Rob Helmerichs said:


> The kind of understandable reaction for which a normal person should go to prison, and for which a cop should be fired, barred for life from any job in law enforcement, and go to prison for a much longer time.





MonsterJoe said:


> Of course he assumed it was Jessie - that's pretty much my point.
> 
> So, he had no proof, and barely even circumstantial reasons (which are also heavily flawed) to believe it was Jessie...and that is an understandable reaction to put someone in the hospital?
> 
> ...


Pretty much what they said.


----------



## uncdrew (Aug 6, 2002)

Bierboy said:


> Nor I....
> 
> What I find interesting is that, in all the theories being floated here at TCF, almost all involve many if not nearly all of the BB principals dying. I'm feeling that many will survive in various alternative lives....


I am 99% sure Walt lives.
I am 100% sure Skylar and Hank's wife live.
I am 90% sure Hank lives.
I am 50% sure Jesse lives.
I am 75% sure Saul lives.

I think Jesse just takes some money and drives away. Really not sure why he hasn't done it already.


----------



## Jstkiddn (Oct 15, 2003)

uncdrew said:


> I think Jesse just takes some money and drives away. Really not sure why he hasn't done it already.

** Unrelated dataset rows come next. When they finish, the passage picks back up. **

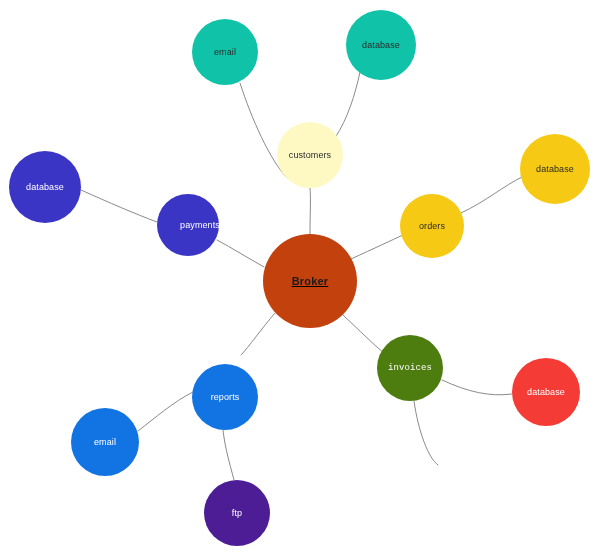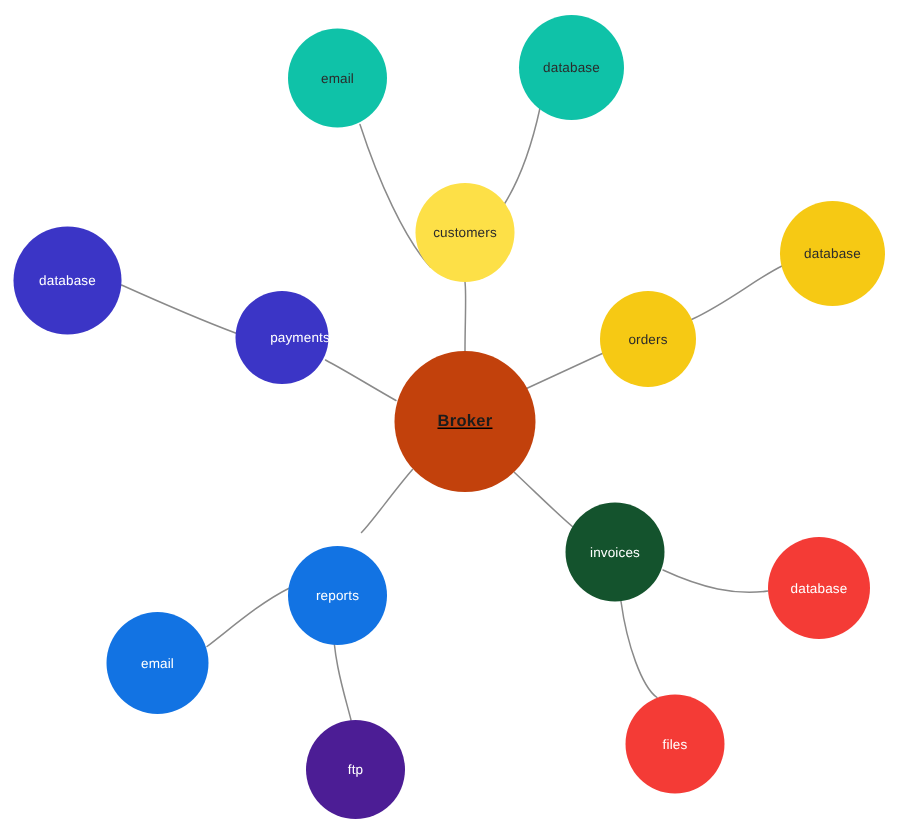--- a/index.html
+++ b/index.html
@@ -81,43 +81,40 @@
       <path class="edge" d="M 193 392 C 173 402 155 418 138 431" stroke="#8a8a8a" stroke-width="1"></path>
       <path class="edge" d="M 222 414 C 222 440 230 464 234 480" stroke="#8a8a8a" stroke-width="1"></path>
       <path class="edge" d="M 264 267 C 248 258 232 248 217 240" stroke="#8a8a8a" stroke-width="1"></path>
       <path class="edge" d="M 157 222 C 133 213 110 203 81 190" stroke="#8a8a8a" stroke-width="1"></path>
     </svg>
 
   <div id="node-layer">
       <div class="node hub" style="left: 263px; top: 234px; width: 94px; height: 94px; background: #c2410c; text-decoration: underline;">
         <span class="node-label" style="color: rgb(28, 28, 28);">Broker</span>
       </div>
-      <div class="node" style="left: 277px; top: 122px; width: 66px; height: 66px; background: #fde047;">
+      <div class="node" style="left: 277px; top: 122px; width: 66px; height: 66px; background: #fef9c3;">
         <span class="node-label" style="color: rgb(43, 43, 43);">customers</span>
       </div>
       <div class="node" style="left: 192px; top: 19px; width: 66px; height: 66px; background: rgb(15, 194, 168);">
         <span class="node-label" style="color: rgb(43, 43, 43);">email</span>
       </div>
       <div class="node" style="left: 346px; top: 10px; width: 70px; height: 70px; background: rgb(15, 194, 168);">
         <span class="node-label" style="color: rgb(43, 43, 43);">database</span>
       </div>
       <div class="node" style="left: 400px; top: 194px; width: 64px; height: 64px; background: rgb(246, 201, 20); align-items: center;">
         <span class="node-label" style="color: rgb(43, 43, 43);">orders</span>
       </div>
       <div class="node" style="left: 520px; top: 134px; width: 70px; height: 70px; background: rgb(246, 201, 20);">
         <span class="node-label" style="color: rgb(43, 43, 43);">database</span>
       </div>
-      <div class="node" style="left: 377px; top: 335px; width: 66px; height: 66px; background: #14532d;">
+      <div class="node" style="left: 377px; top: 335px; width: 66px; height: 66px; background: #4d7c0f; font-family: Liberation Mono, monospace;">
         <span class="node-label" style="color: rgb(255, 255, 255);">invoices</span>
       </div>
       <div class="node" style="left: 512px; top: 358px; width: 68px; height: 68px; background: rgb(244, 59, 54);">
         <span class="node-label" style="color: rgb(255, 255, 255);">database</span>
-      </div>
-      <div class="node" style="left: 417px; top: 463px; width: 66px; height: 66px; background: rgb(244, 59, 54);">
-        <span class="node-label" style="color: rgb(255, 255, 255);">files</span>
       </div>
       <div class="node" style="left: 192px; top: 364px; width: 66px; height: 66px; background: rgb(18, 115, 227);">
         <span class="node-label" style="color: rgb(255, 255, 255);">reports</span>
       </div>
       <div class="node" style="left: 71px; top: 408px; width: 68px; height: 68px; background: rgb(18, 115, 227);">
         <span class="node-label" style="color: rgb(255, 255, 255);">email</span>
       </div>
       <div class="node" style="left: 204px; top: 480px; width: 66px; height: 66px; background: #4c1d95;">
         <span class="node-label" style="color: rgb(255, 255, 255);">ftp</span>
       </div>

The same reason he was throwing it all out the car window. It's blood money. Jesse is having what back in the day we would have called a "nervous breakdown".


----------



## uncdrew (Aug 6, 2002)

Rob Helmerichs said:


> The kind of understandable reaction for which a normal person should go to prison, and for which a cop should be fired, barred for life from any job in law enforcement, and go to prison for a much longer time.


Yeah, I think Hank has broken bad too.


----------



## MikeAndrews (Jan 17, 2002)

uncdrew said:


> ...I think Jesse just takes some money and drives away. Really not sure why he hasn't done it already.


No matter how good a deal he makes, Jesse is gonna do some time now, and hafta dodge Uncle Jack's minions in prison.


----------



## uncdrew (Aug 6, 2002)

Jstkiddn said:


> The same reason he was throwing it all out the car window. It's blood money. Jesse is having what back in the day we would have called a "nervous breakdown".


I'm not saying he drives off stage left with millions of dollars. I'm just saying he drives off with a few grand to start over. I assume the reason he hasn't is that he feels there is "unfinished business" in getting Walt busted/killed.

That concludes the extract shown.